**Exercise instructions**
In the entries that follow, find the line containing "Complete Document Overhaul"; from there, copy every line exactly through the line containing "- You will come".

**Source records**

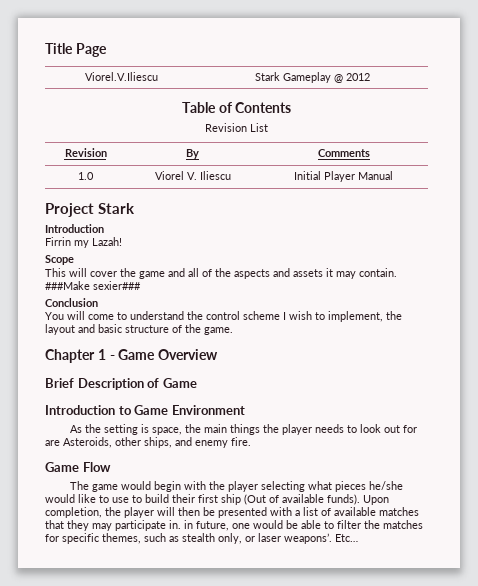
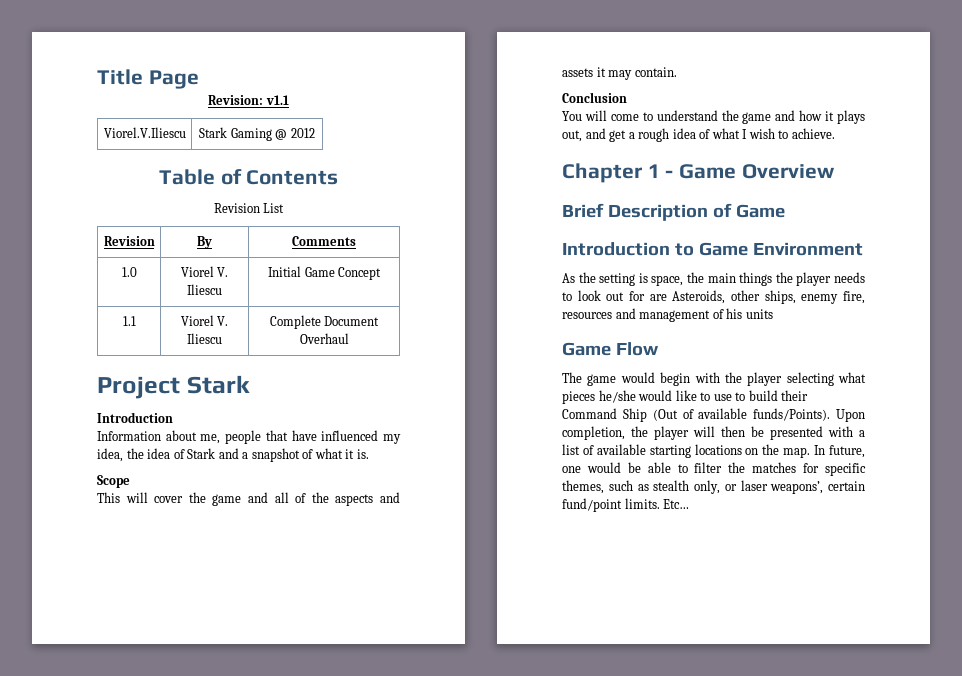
+ Revision: v1.1
- Viorel.V.Iliescu | Stark Gameplay @ 2012
+ Viorel.V.Iliescu | Stark Gaming @ 2012
- 1.0 | Viorel V. Iliescu | Initial Player Manual
+ 1.0 | Viorel V. Iliescu | Initial Game Concept
+ 1.1 | Viorel V. Iliescu | Complete Document Overhaul
  Project Stark
  Introduction
- Firrin my Lazah!
+ Information about me, people that have influenced my idea, the idea of Stark and a snapshot of what it is.
- ###Make sexier###
- You will come to understand the control scheme I wish to implement, the layout and basic structure of the game.
+ You will come to understand the game and how it plays out, and get a rough idea of what I wish to achieve.
- As the setting is space, the main things the player needs to look out for are Asteroids, other ships, and enemy fire.
+ As the setting is space, the main things the player needs to look out for are Asteroids, other ships, enemy fire, resources and management of his units
- The game would begin with the player selecting what pieces he/she would like to use to build their first ship (Out of available funds).
+ The game would begin with the player selecting what pieces he/she would like to use to build their Command Ship (Out of available funds/Points).
- Upon completion, the player will then be presented with a list of available matches that they may participate in. in future, one would be able to filter the matches for specific themes, such as stealth only, or laser weapons’.
+ Upon completion, the player will then be presented with a list of available starting locations on the map. In future, one would be able to filter the matches for specific themes, such as stealth only, or laser weapons’, certain fund/point limits.

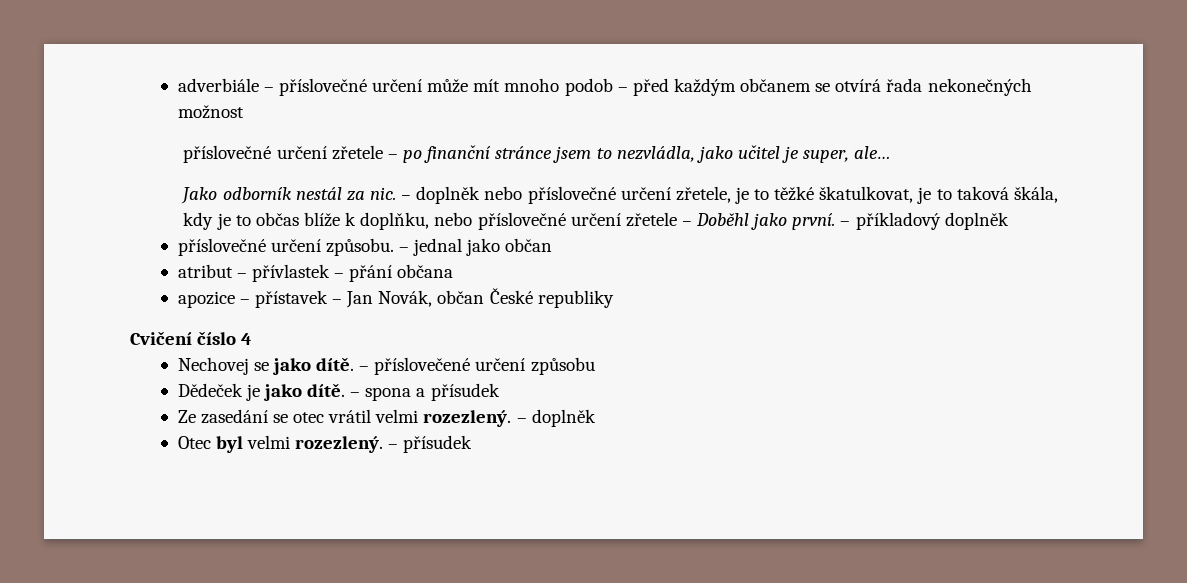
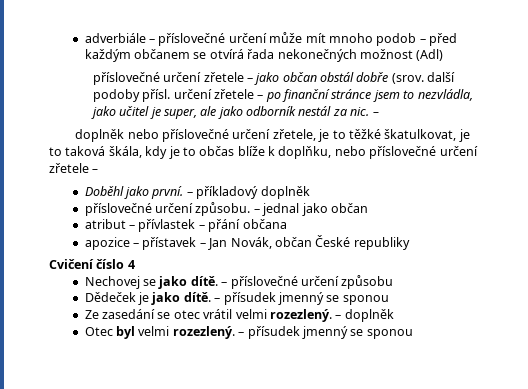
- adverbiále – příslovečné určení může mít mnoho podob – před každým občanem se otvírá řada nekonečných možnost
- příslovečné určení zřetele – po finanční stránce jsem to nezvládla, jako učitel je super, ale…
- Jako odborník nestál za nic. – doplněk nebo příslovečné určení zřetele, je to těžké škatulkovat, je to taková škála, kdy je to občas blíže k doplňku, nebo příslovečné určení zřetele – Doběhl jako první.
+ adverbiále – příslovečné určení může mít mnoho podob – před každým občanem se otvírá řada nekonečných možnost (Adl)
+ příslovečné určení zřetele – jako občan obstál dobře (srov. další podoby přísl. určení zřetele – po finanční stránce jsem to nezvládla, jako učitel je super, ale jako odborník nestál za nic. –
+ doplněk nebo příslovečné určení zřetele, je to těžké škatulkovat, je to taková škála, kdy je to občas blíže k doplňku, nebo příslovečné určení zřetele –
+ Doběhl jako první.
- – příslovečené určení způsobu
+ – příslovečné určení způsobu
- Dědeček je jako dítě. – spona a přísudek
+ Dědeček je jako dítě. – přísudek jmenný se sponou
- Otec byl velmi rozezlený. – přísudek
+ Otec byl velmi rozezlený. – přísudek jmenný se sponou

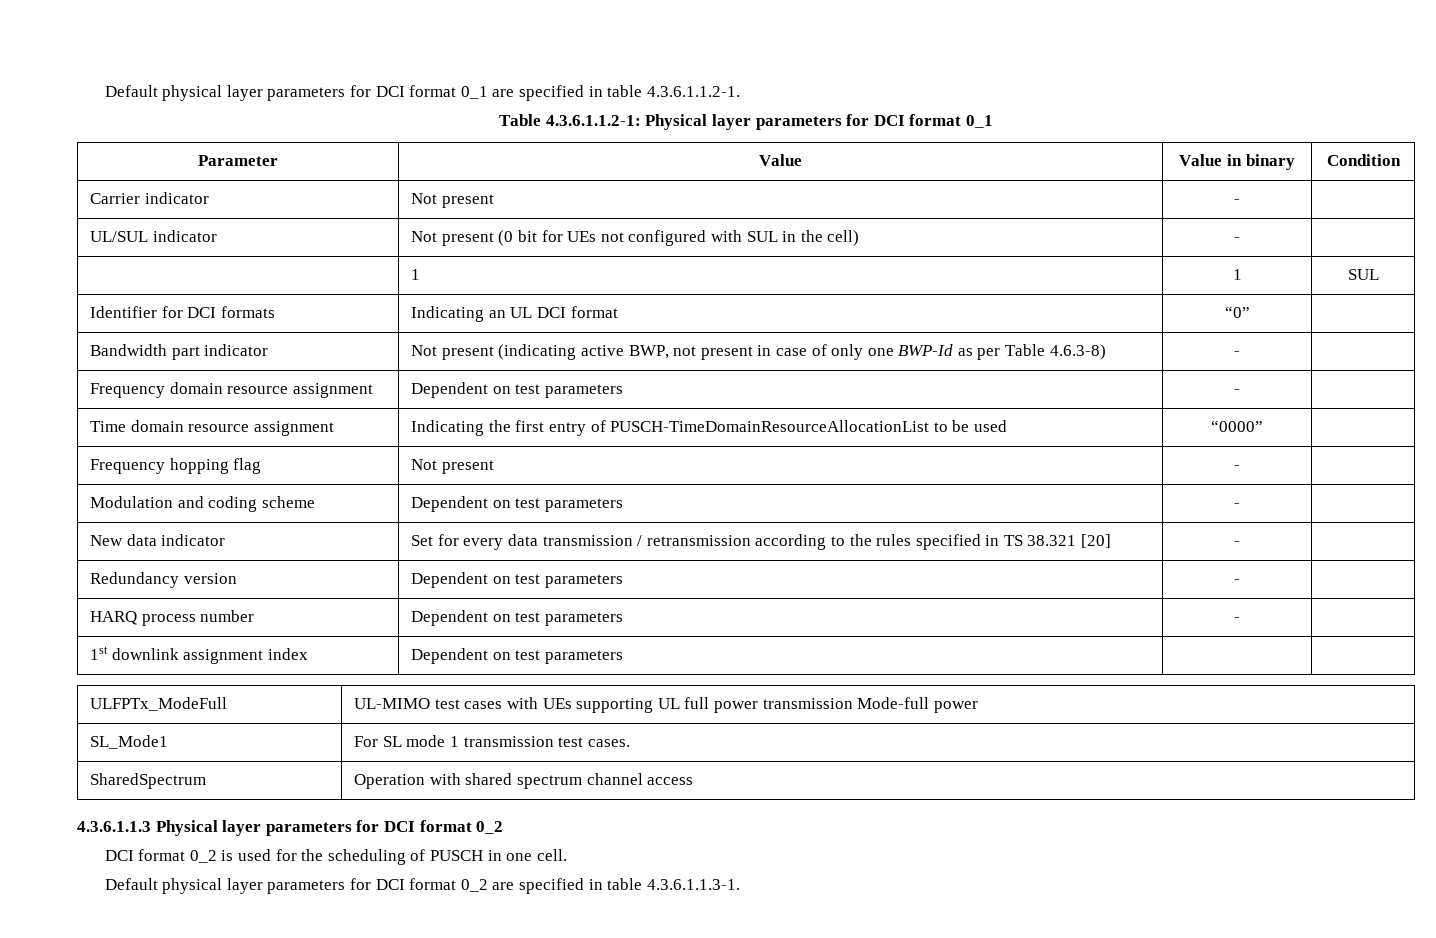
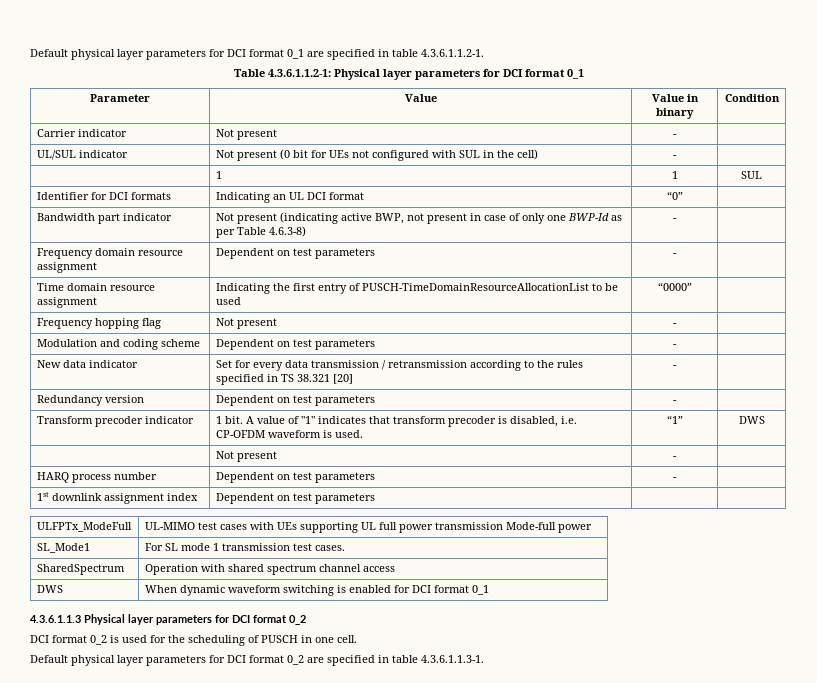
+ Transform precoder indicator | 1 bit. A value of "1" indicates that transform precoder is disabled, i.e. CP-OFDM waveform is used. | “1” | DWS
+ | Not present | - |
+ DWS | When dynamic waveform switching is enabled for DCI format 0_1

**Your solution**
+ 1.1 | Viorel V. Iliescu | Complete Document Overhaul
  Project Stark
  Introduction
- Firrin my Lazah!
+ Information about me, people that have influenced my idea, the idea of Stark and a snapshot of what it is.
- ###Make sexier###
- You will come to understand the control scheme I wish to implement, the layout and basic structure of the game.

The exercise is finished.